I have read summary and it was unclear about definition of cost reduction. There are benefits in each of the two methodologies so it is hard to conclude which one is used by intel or industry.

I've read the summaries too, and they really don't tie some of the slides together well. It's more clear if you watch the webcast as it includes the power-point presentation. One side shows the 0.13 micron ramp with 200mm dominating the effective wafer starts through 2002 and 300mm only starting to contribute heavily in 2003. A second slide shows the P3/P4 product mix which was P3 heavy this year, roughly 50/50 this quarter and becomes "essentially 100%" P4 by this time next year. Another slide shows relative proportions of 0.18 and 0.13 micron with 0.13 micron becoming the dominating technology in the Q3/Q4 time frame.
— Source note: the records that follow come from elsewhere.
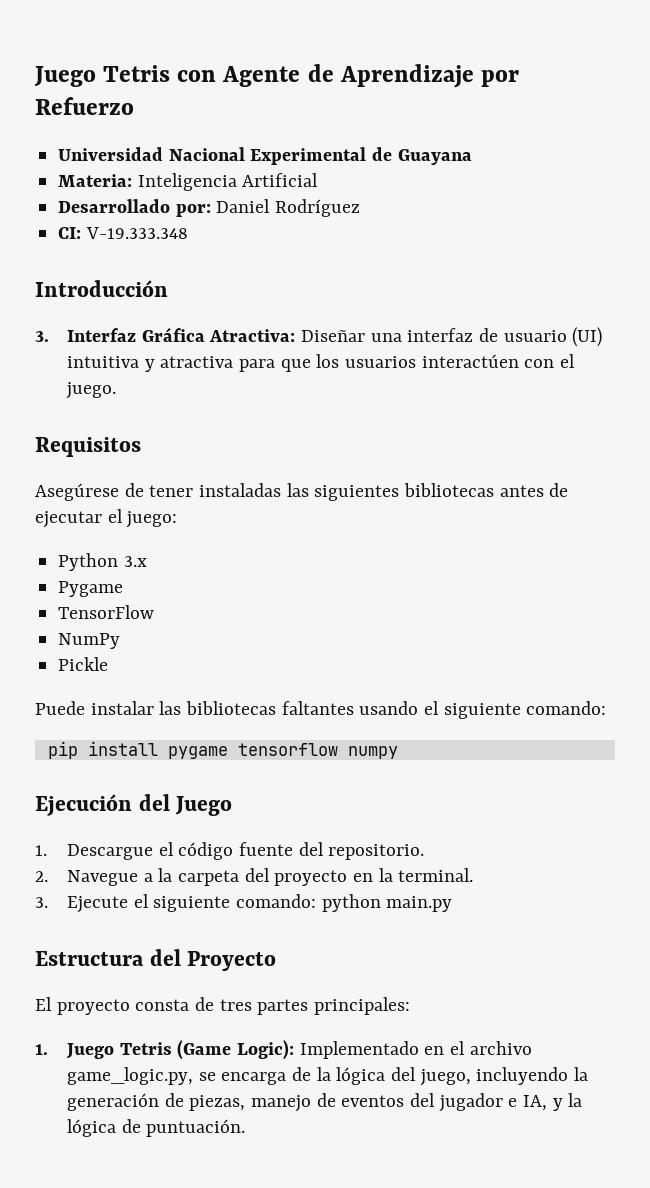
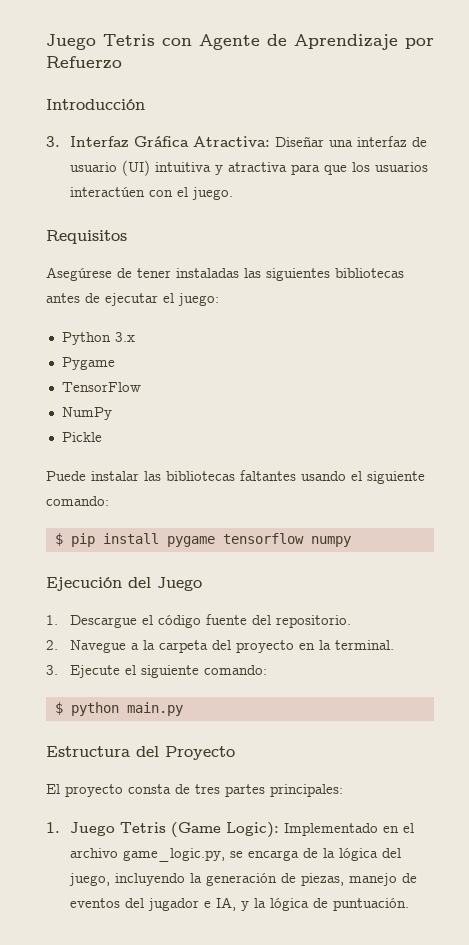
- Universidad Nacional Experimental de Guayana
- Materia: Inteligencia Artificial
- Desarrollado por: Daniel Rodríguez
- CI: V-19.333.348
- pip install pygame tensorflow numpy
+ $ pip install pygame tensorflow numpy
- 3. Ejecute el siguiente comando: python main.py
+ 3. Ejecute el siguiente comando:
+ $ python main.py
It can be somewhat confusing I admit, but what Intel was reporting was an average die cost. Right now the vast majority of die are on 0.18 micron with roughly a 50/50 product mix. Next year the product mix becomes increasingly P4 rich (which we all know is much bigger than the P3). That would have the effect of increasing the average die cost. Competing against that effect is the transition to 0.13 micron. The Northwood (0.13 micron P4)die most likely as big (or maybe even a little bigger) than the coppermine (0.18 micron P3) die... yet Intel still projects a 7% average cost per die savings. By the end of 2003, only about 30% of the effective wafer starts will be on 300mm, yet the average cost per die has now dropped a total of 25%. Clearly Intel is getting huge cost savings going to 300mm.
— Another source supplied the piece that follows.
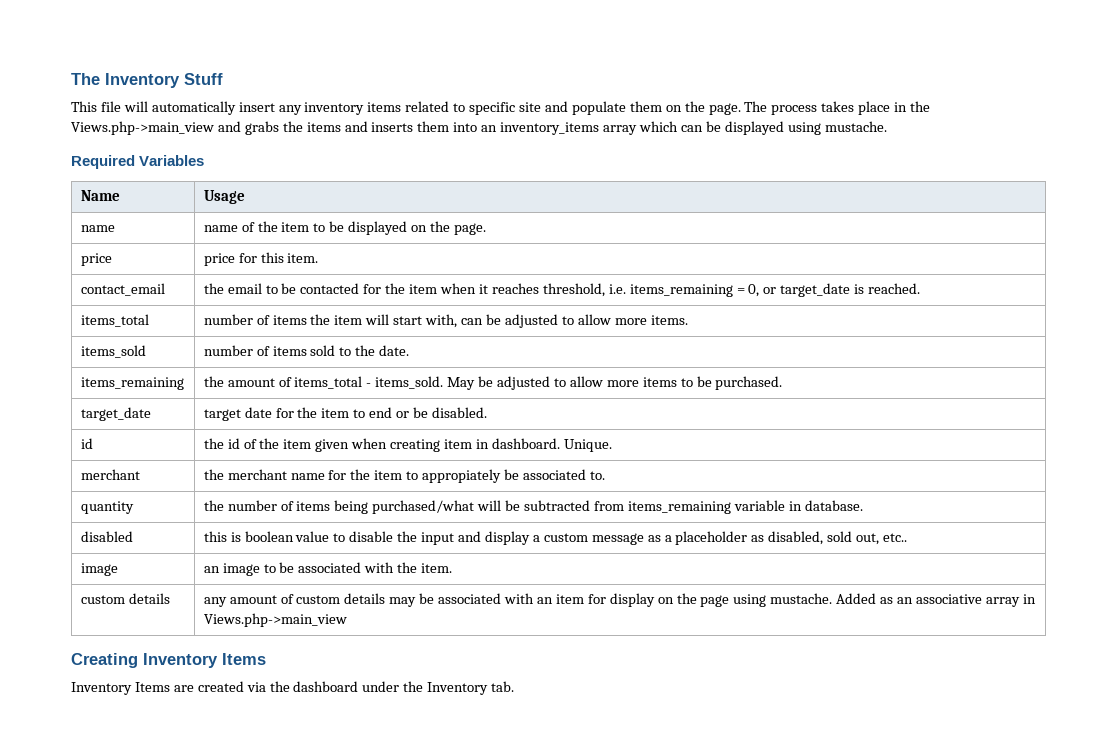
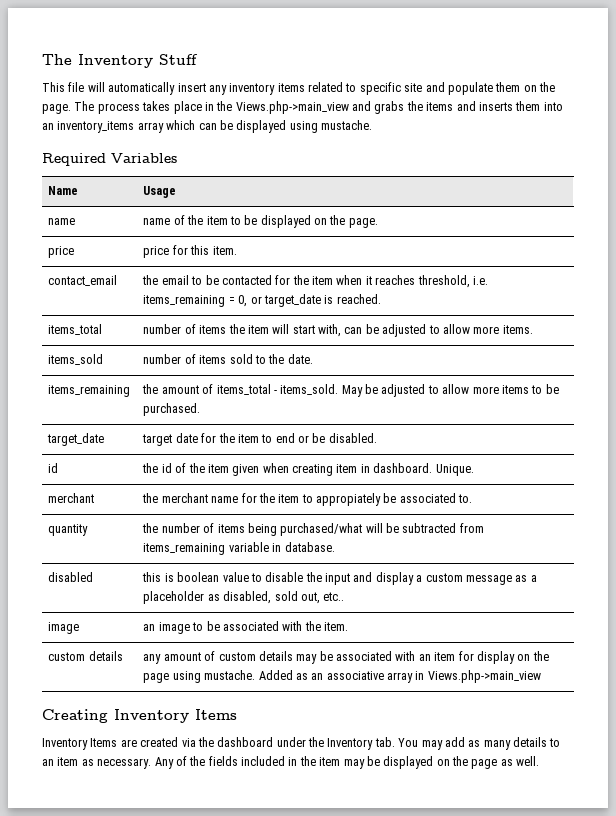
- Inventory Items are created via the dashboard under the Inventory tab.
+ Inventory Items are created via the dashboard under the Inventory tab. You may add as many details to an item as necessary. Any of the fields included in the item may be displayed on the page as well.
I therefore completely disagree with the analyst you quoted. His argument is incomplete and clearly based upon faulty assumptions. He did not understand the nature of data Intel was presenting, and rather than asking for clarification went off half-cocked and wrote an inaccurate assessment. The data the analyst thought he heard was 0.13 micron will reduce equivalent (not average) die costs 7% and 0.13 micron + 300mm will reduce equivalent die costs 25%. That is not what Intel presented in their webcast. Intel talked about an average cost per die which comprises two primary products (P3 and P4) on three different technologies (200mm 0.18 micron, 200mm 0.13 micron, and 300mm 0.13 micron). The cost savings was presented as a blended average rather than a cost savings per equivalent die. If the savings per equivalent die were presented, then the numbers would have looked better (i.e. 0.13 micron saves more than 7% per equivalent die and 300mm saves more than 18% per equivalent die), but would not have spoken to Intel's COG for the microprocessor division (which IMHO is a more useful number).